Maurice Mahoney, one of New Zealand’s most distinguished post-war architects, has died in Christchurch aged 89.
Mahoney, who passed away on 31 October, formed with Sir Miles Warren one of the country’s most successful and prolific
architectural partnerships. Under their leadership, the firm of Warren & Mahoney designed many of the country’s most significant buildings from the 1960s through the 1980s.
Notable projects from this period include College House in Christchurch, an icon of New Zealand Modernism, and
Christchurch Town Hall and the Michael Fowler Centre in Wellington, which set a high bar for New Zealand public
Tim Melville, President of the New Zealand Institute of Architects, said Mahoney was a meticulous architect who
demonstrated an impressive command of the technical aspects of complex projects.
“Maurice was an outstanding practitioner who, calmly and without fuss, made a great contribution to the architecture of
his city and country.”
“He was enormously respected by his peers, and the Institute was pleased to award him an inaugural Distinguished
Fellowship in 2017 in recognition of his career achievement.”
Sir Miles Warren has also praised the ability and skill of his long-time practice partner.
“I admired the way Maurice put things together with such great clarity and precision, his expert draughtsmanship and his
ordered approach to design problems.”
Mahoney was born in London and trained in architecture at the Christchurch Architectural Association’s Atelier. After
working with a number of Christchurch firms, he joined with Sir Miles Warren in 1958 to establish what would come to be
seen as a seminal New Zealand architecture practice, Warren & Mahoney.

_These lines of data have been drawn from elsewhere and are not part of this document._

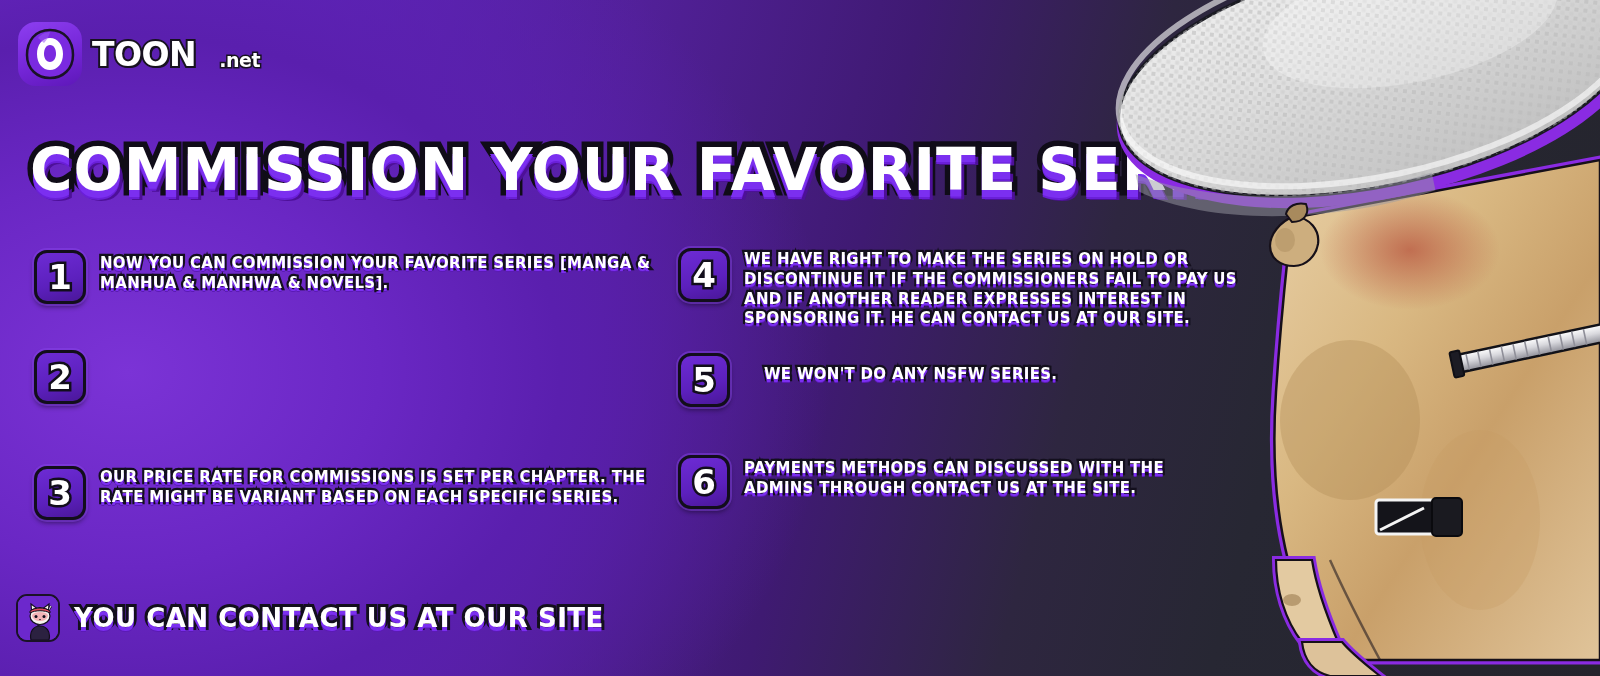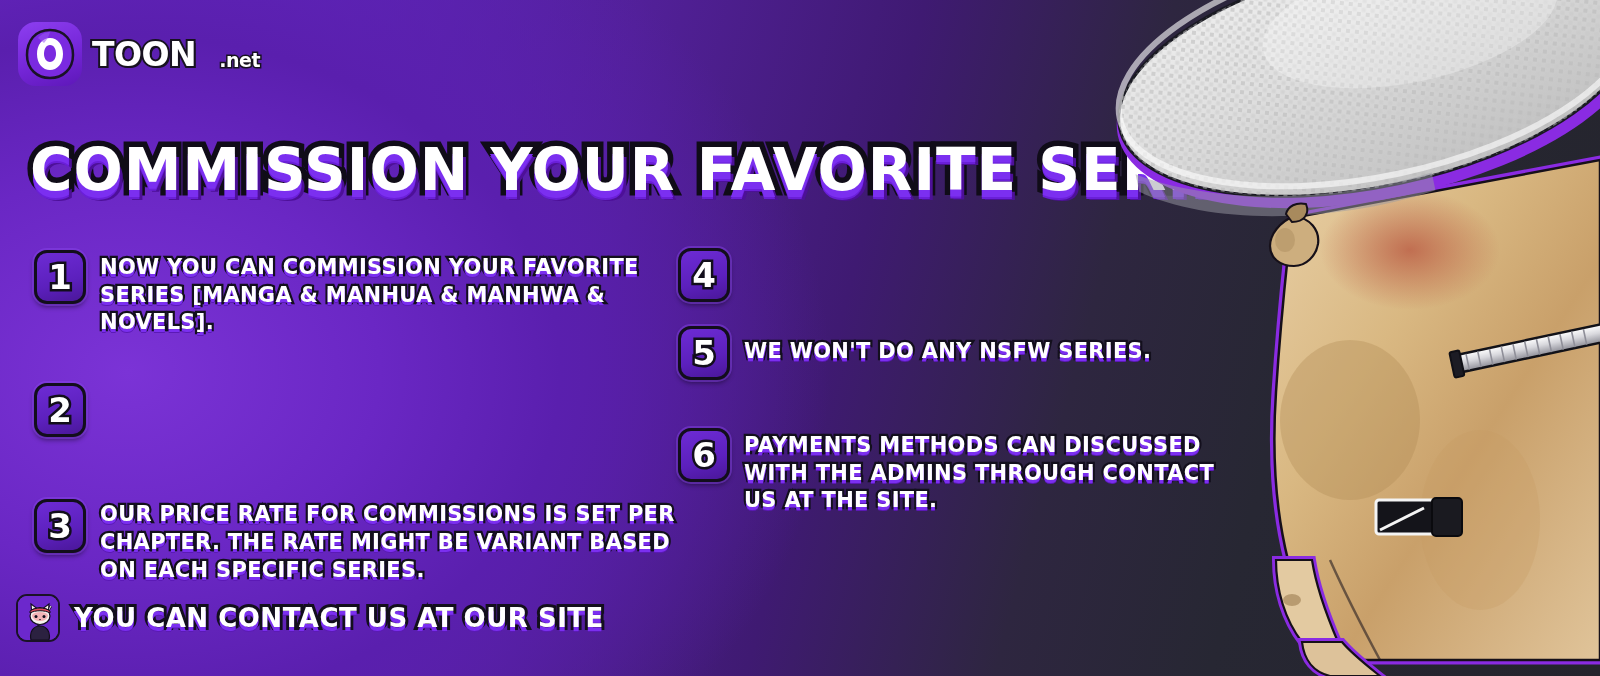"NOW YOU CAN COMMISSION YOUR" .item-text { font-size: 21px -> 15px }
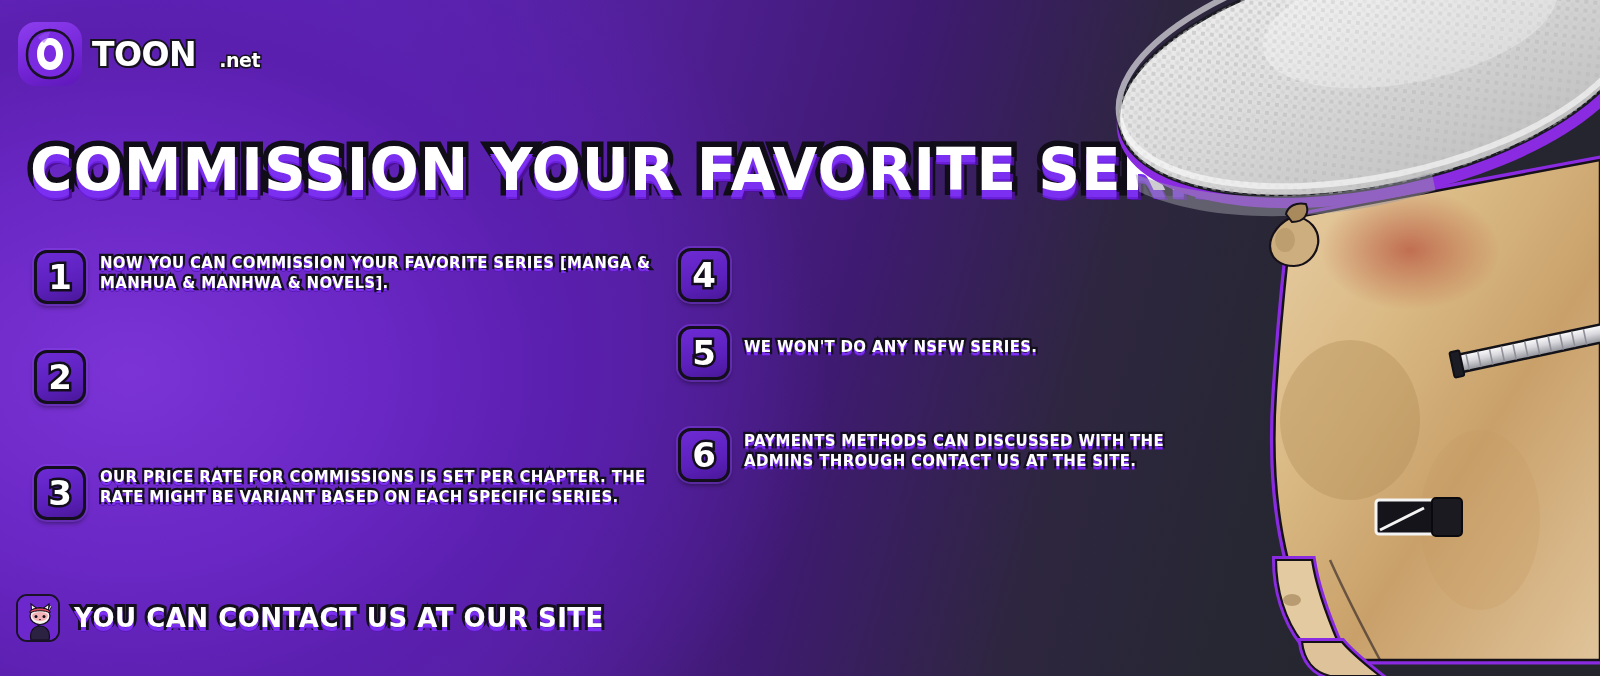"WE HAVE RIGHT TO MAKE" div.item-text { html: none -> <div>WE HAVE RIGHT TO MAKE THE SERIES ON HOLD OR DISCONTINUE IT IF THE COMMISSIONERS FAIL TO PAY US AND IF ANOTHER READER EXPRESSES INTEREST IN SPONSORING IT. HE CAN CONTACT US AT OUR SITE.</div> }
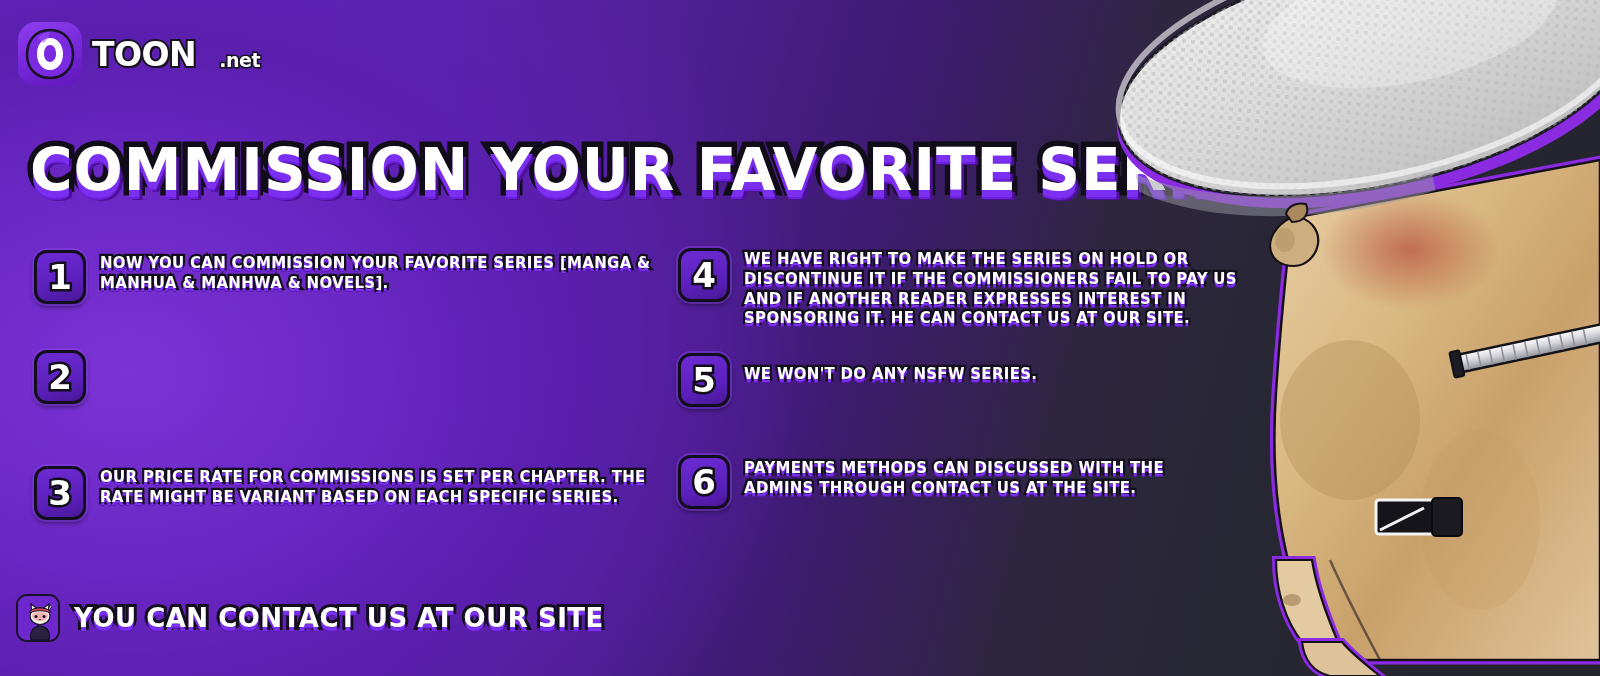"WE WON'T DO ANY NSFW" .col-right .item.r5 .item-text { margin-left: none -> 20px }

Mahoney retired from professional practice in 1992 but his architectural activity did not stop then. After the
Christchurch earthquakes the home he had designed for his own family in 1966 was demolished. Mahoney re-designed the
house and had it rebuilt.
In 2017 Mahoney received an Enduring Architecture award for 18 Butler Street, a Christchurch mirror-glass-clad house for
a family member that shared some of the characteristics of the commercial buildings which Warren & Mahoney was working on more than a generation ago.